Problem description:
Where the records below reach the line containing "panel) freezes occasionally", start transcribing, and end with the line containing "and nvidia.NVreg_PreserveVideoMemoryAllocations=1 inside", exactly and with nothing else added.

Materials provided:
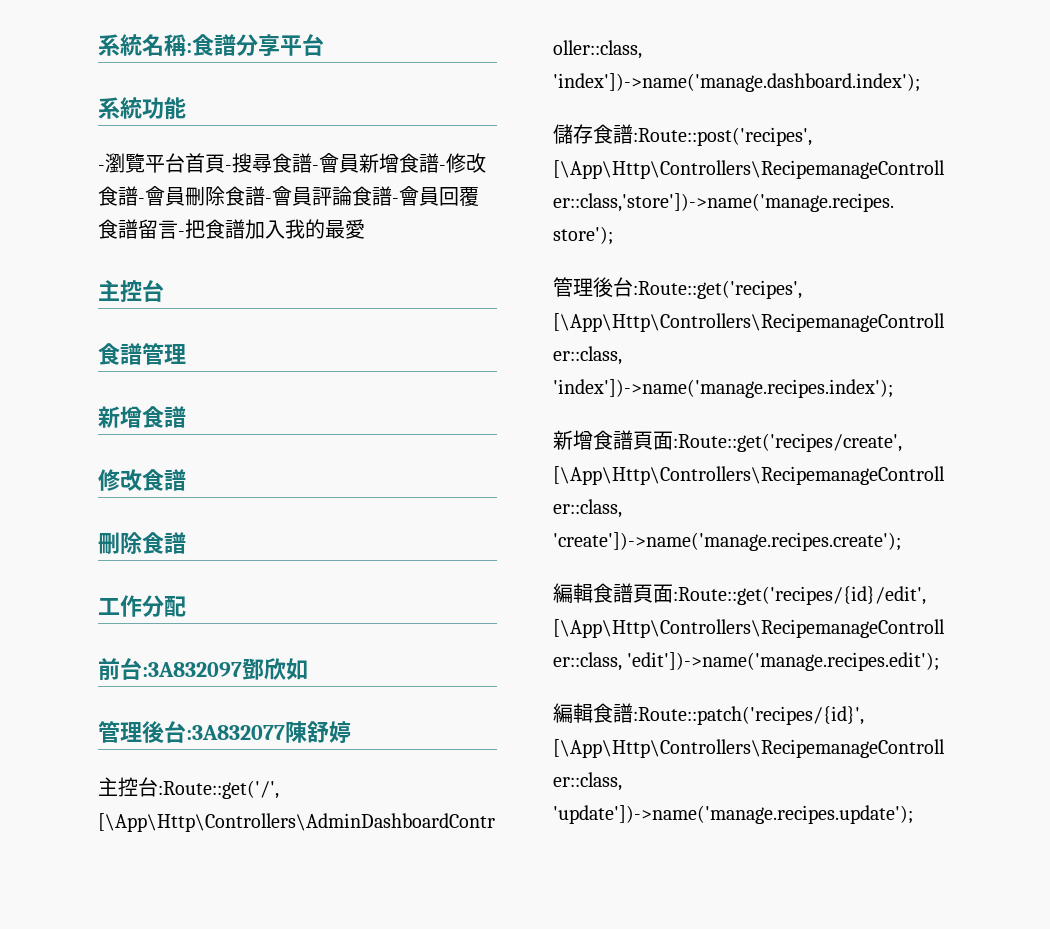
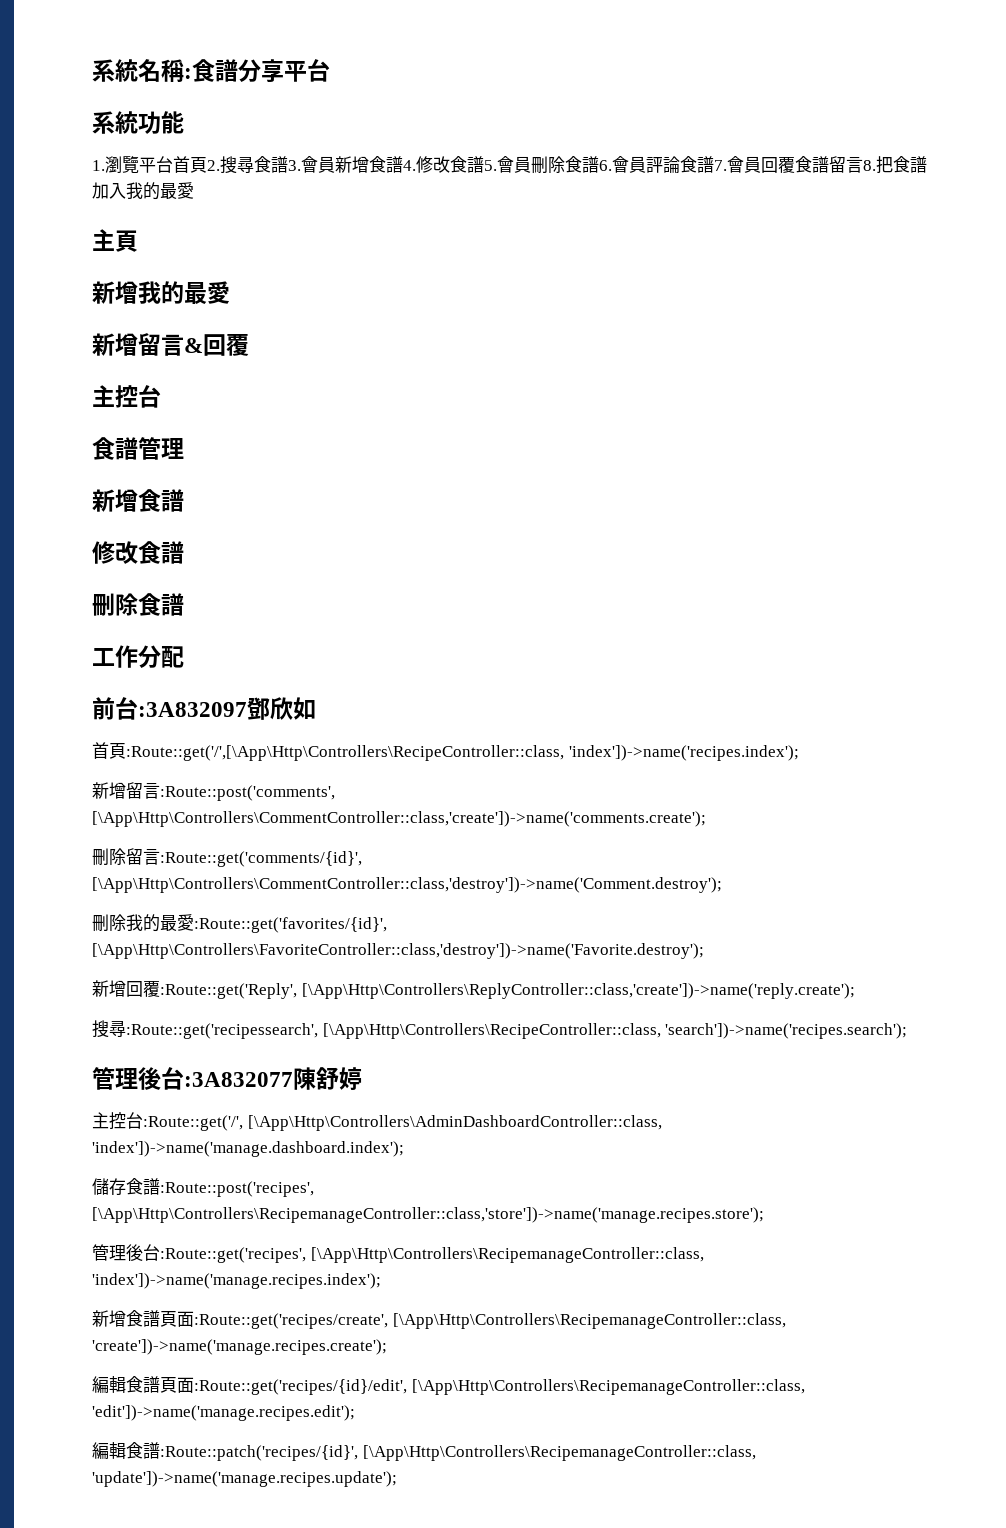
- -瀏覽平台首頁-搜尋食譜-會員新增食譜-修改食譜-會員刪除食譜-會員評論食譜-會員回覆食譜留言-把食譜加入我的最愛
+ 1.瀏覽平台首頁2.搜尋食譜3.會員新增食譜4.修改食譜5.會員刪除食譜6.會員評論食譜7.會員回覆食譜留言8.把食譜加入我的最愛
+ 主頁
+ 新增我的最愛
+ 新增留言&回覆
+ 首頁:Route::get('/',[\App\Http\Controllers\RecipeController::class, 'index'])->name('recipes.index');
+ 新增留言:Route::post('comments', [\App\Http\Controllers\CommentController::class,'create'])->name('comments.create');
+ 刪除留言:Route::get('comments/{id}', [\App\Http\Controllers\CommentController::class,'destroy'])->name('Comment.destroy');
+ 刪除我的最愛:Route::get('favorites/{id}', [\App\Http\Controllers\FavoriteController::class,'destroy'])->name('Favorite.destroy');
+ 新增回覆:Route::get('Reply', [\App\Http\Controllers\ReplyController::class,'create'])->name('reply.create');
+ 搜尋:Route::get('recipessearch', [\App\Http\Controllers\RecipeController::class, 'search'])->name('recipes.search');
==
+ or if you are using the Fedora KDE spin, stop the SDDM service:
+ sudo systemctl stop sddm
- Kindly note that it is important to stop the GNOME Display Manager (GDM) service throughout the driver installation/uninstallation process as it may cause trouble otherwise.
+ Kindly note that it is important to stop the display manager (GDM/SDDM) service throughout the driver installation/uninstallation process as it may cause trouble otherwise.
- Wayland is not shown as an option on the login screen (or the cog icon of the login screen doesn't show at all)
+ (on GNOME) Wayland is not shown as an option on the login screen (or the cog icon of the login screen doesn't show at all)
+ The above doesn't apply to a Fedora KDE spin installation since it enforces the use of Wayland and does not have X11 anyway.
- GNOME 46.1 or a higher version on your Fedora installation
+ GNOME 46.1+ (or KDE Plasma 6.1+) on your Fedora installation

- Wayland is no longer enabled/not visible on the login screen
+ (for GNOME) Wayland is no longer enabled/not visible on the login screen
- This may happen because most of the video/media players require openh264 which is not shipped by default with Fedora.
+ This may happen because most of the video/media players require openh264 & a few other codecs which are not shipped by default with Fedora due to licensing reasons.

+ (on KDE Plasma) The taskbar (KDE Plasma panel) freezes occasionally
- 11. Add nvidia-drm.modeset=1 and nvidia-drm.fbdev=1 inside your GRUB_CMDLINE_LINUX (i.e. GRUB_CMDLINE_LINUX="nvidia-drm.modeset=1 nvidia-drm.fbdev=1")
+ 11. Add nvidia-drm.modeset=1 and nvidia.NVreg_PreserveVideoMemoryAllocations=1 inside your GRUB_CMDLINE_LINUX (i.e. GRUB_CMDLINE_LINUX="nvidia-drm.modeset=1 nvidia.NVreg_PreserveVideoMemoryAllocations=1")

Response to the task:
+ (on KDE Plasma) The taskbar (KDE Plasma panel) freezes occasionally
- 11. Add nvidia-drm.modeset=1 and nvidia-drm.fbdev=1 inside your GRUB_CMDLINE_LINUX (i.e. GRUB_CMDLINE_LINUX="nvidia-drm.modeset=1 nvidia-drm.fbdev=1")
+ 11. Add nvidia-drm.modeset=1 and nvidia.NVreg_PreserveVideoMemoryAllocations=1 inside your GRUB_CMDLINE_LINUX (i.e. GRUB_CMDLINE_LINUX="nvidia-drm.modeset=1 nvidia.NVreg_PreserveVideoMemoryAllocations=1")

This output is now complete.